= Data to process =
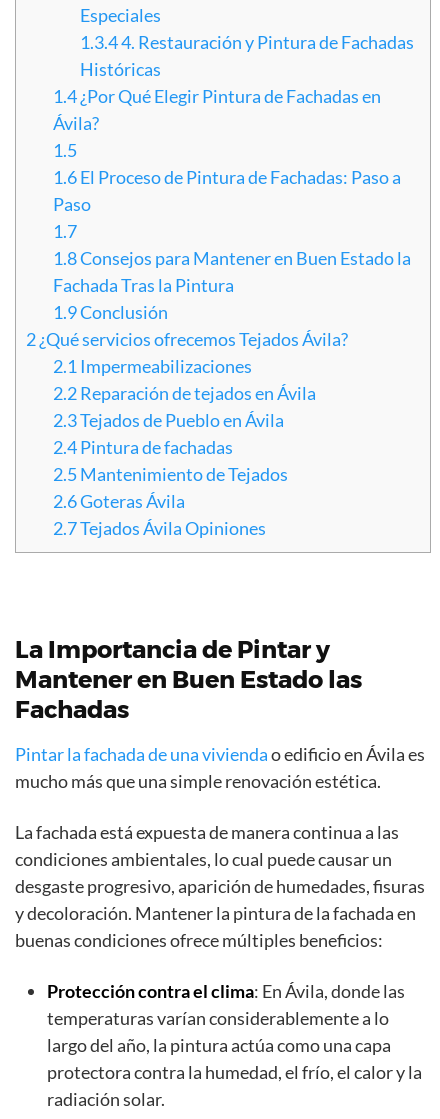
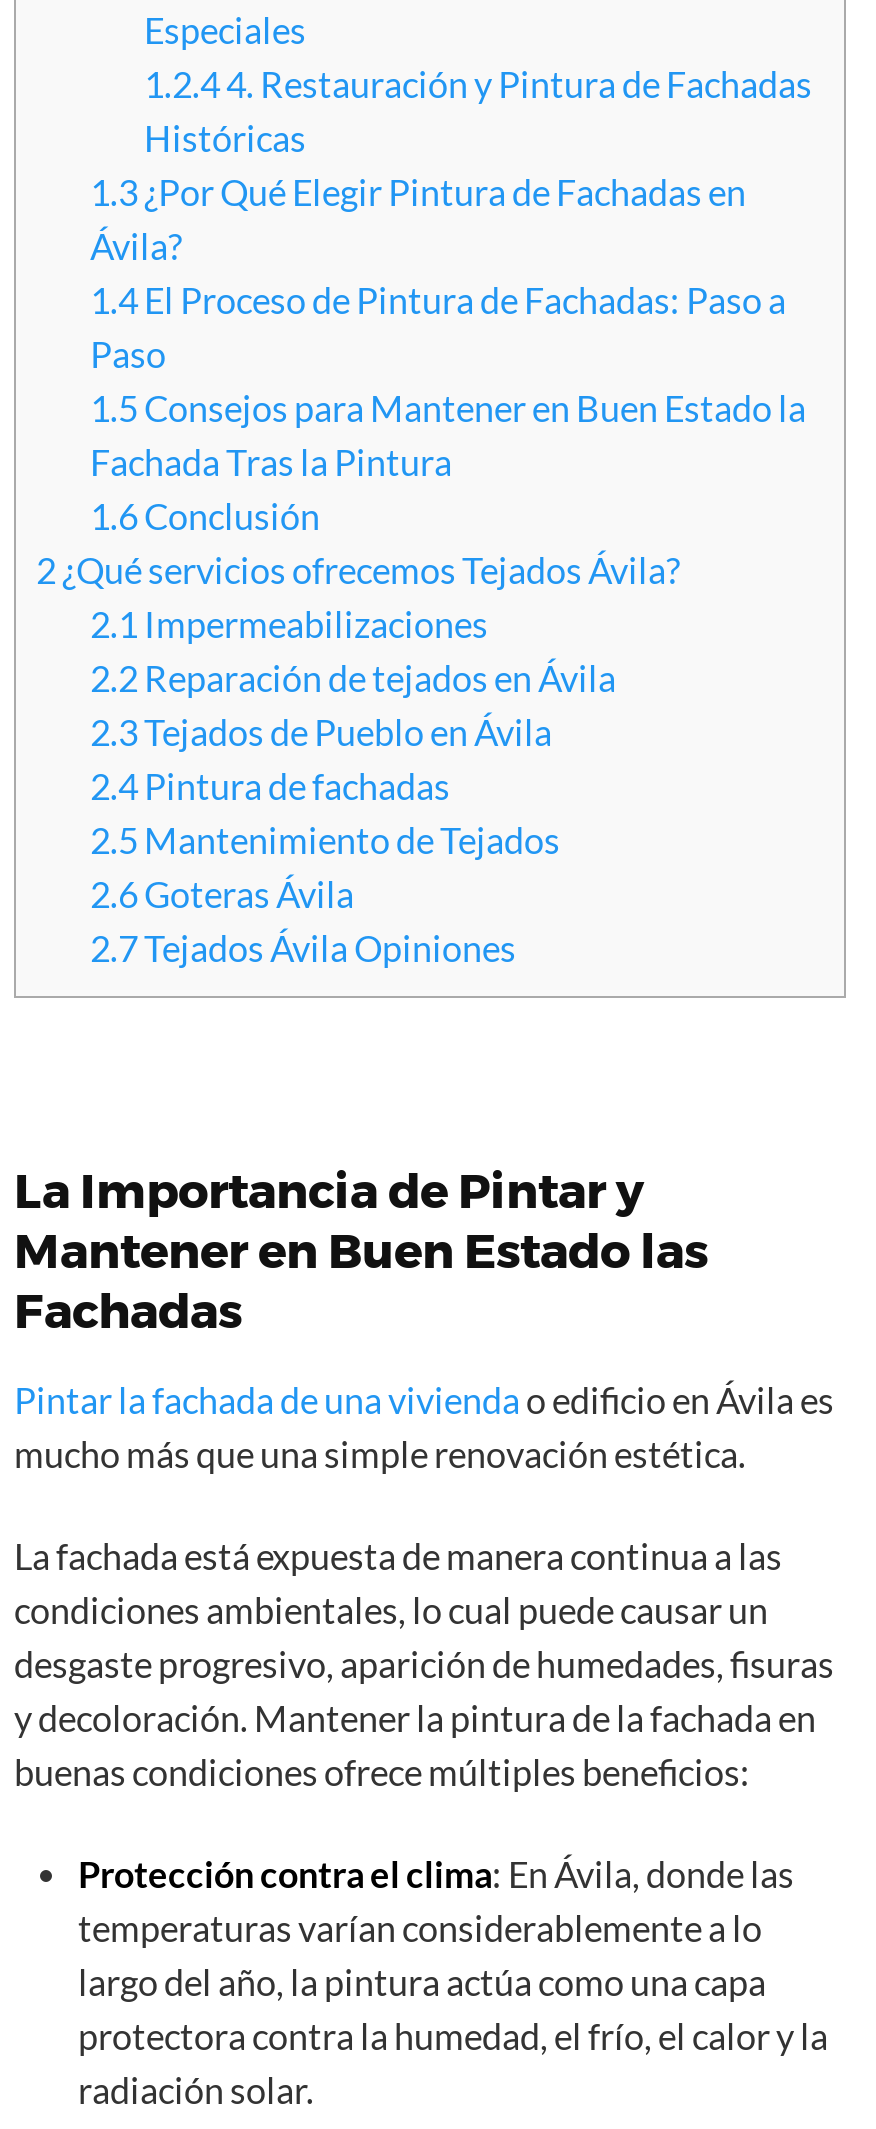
- 1.3.44. Restauración y Pintura de Fachadas
+ 1.2.44. Restauración y Pintura de Fachadas

- 1.4 ¿Por Qué Elegir Pintura de Fachadas en
+ 1.3 ¿Por Qué Elegir Pintura de Fachadas en

- 1.5
- 1.6 El Proceso de Pintura de Fachadas: Paso a
+ 1.4 El Proceso de Pintura de Fachadas: Paso a

- 1.7
- 1.8 Consejos para Mantener en Buen Estado la
+ 1.5 Consejos para Mantener en Buen Estado la

- 1.9 Conclusión
+ 1.6 Conclusión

= About this task =
Return all lines of the data in which the string "para" appears.

= Exercise result =
- 1.8 Consejos para Mantener en Buen Estado la
+ 1.5 Consejos para Mantener en Buen Estado la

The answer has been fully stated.